WORK REQUIRED: Across the data below, count every line where the string "автозапуск" appears. Answer with the number alone.

PROVIDED DATA:
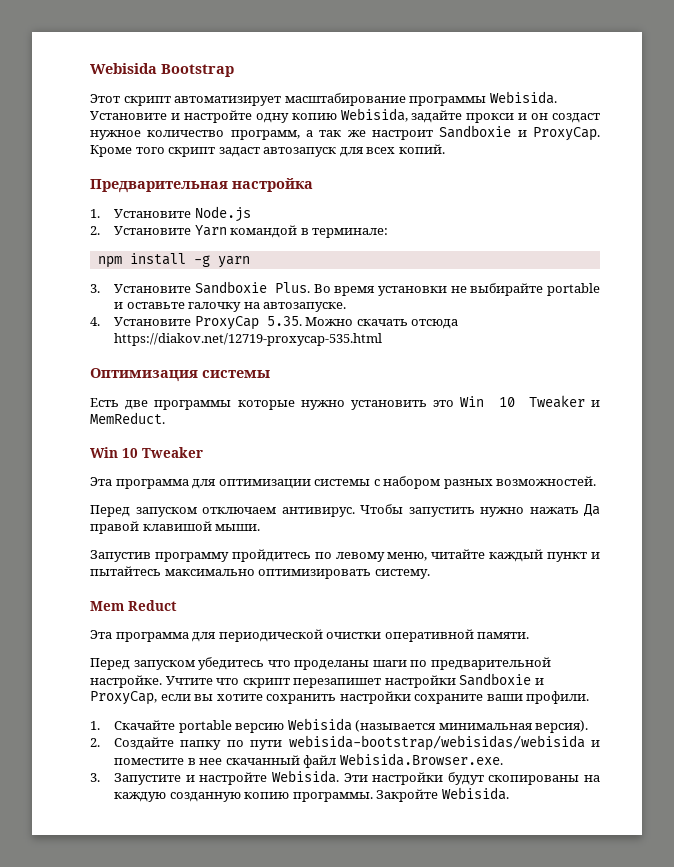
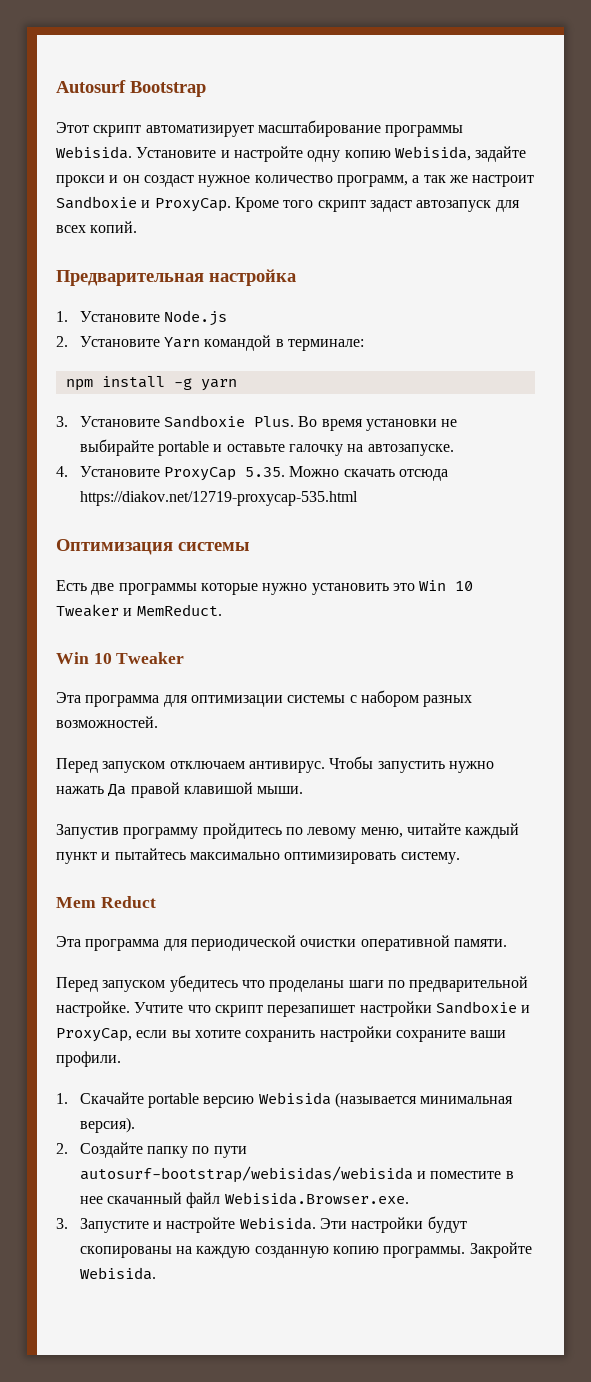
[90,63,157,74] Webisida -> [56,80,126,93] Autosurf
[288,735,585,751] webisida-bootstrap/webisidas/webisida -> [79,1166,413,1183] autosurf-bootstrap/webisidas/webisida

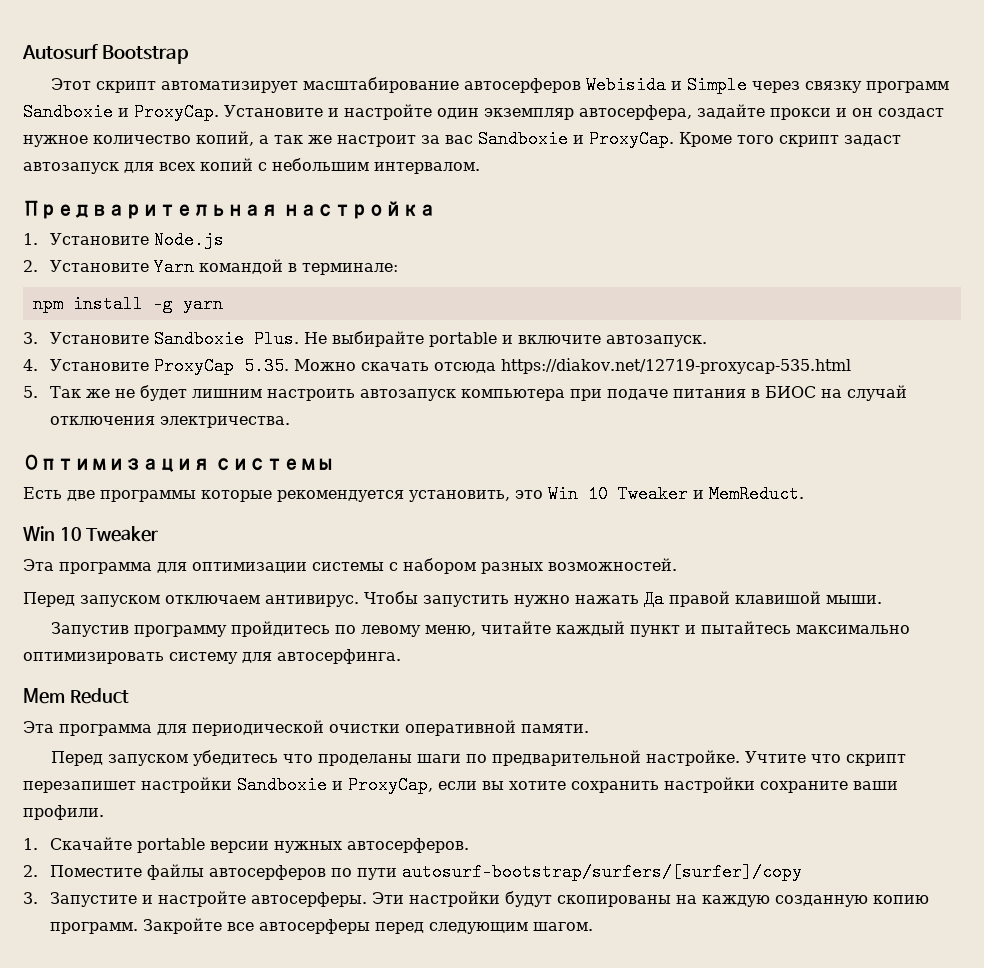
[385,125,464,137] [56,146,471,162] программы Webisida. Установите и настройте одну копию Webisida, -> [463,76,949,94] [23,103,692,121] автосерферов Webisida и Simple через связку программ Sandboxie и ProxyCap. Установите и настройте один экземпляр автосерфера,
[336,175,408,187] программ, -> [196,131,254,146] копий,
(535, 181) none -> [421,135,473,144] за вас
[90,221,138,233] копий. -> [200,158,480,174] копий с небольшим интервалом.
[298,416,458,431] [79,439,454,456] Во время установки не выбирайте portable и оставьте галочку на автозапуске. -> [304,331,708,347] Не выбирайте portable и включите автозапуск.
(358, 498) none -> [23,385,908,401] [50,416,291,428] // 5. Так же не будет лишним настроить автозапуск компьютера при подаче питания в БИОС на случай отключения электричества.
[262,583,389,595] нужно установить -> [277,490,510,502] рекомендуется установить,
[400,852,460,864] систему. -> [169,649,401,664] систему для автосерфинга.
[203,1092,514,1108] [79,1117,135,1133] [56,1142,247,1158] [79,1166,514,1183] [79,1192,409,1208] версию Webisida (называется минимальная версия). // 2. Создайте папку по пути autosurf-bootstrap/webisidas/webisida и поместите в нее скачанный файл Webisida.Browser.exe. -> [210,838,470,853] [23,863,803,881] версии нужных автосерферов. // 2. Поместите файлы автосерферов по пути autosurf-bootstrap/surfers/[surfer]/copy
[239,1217,316,1230] Webisida. -> [251,892,368,907] автосерферы.
[383,1242,532,1258] [79,1267,156,1280] программы. Закройте Webisida. -> [50,918,594,934] программ. Закройте все автосерферы перед следующим шагом.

ANSWER TO THIS PROBLEM: 2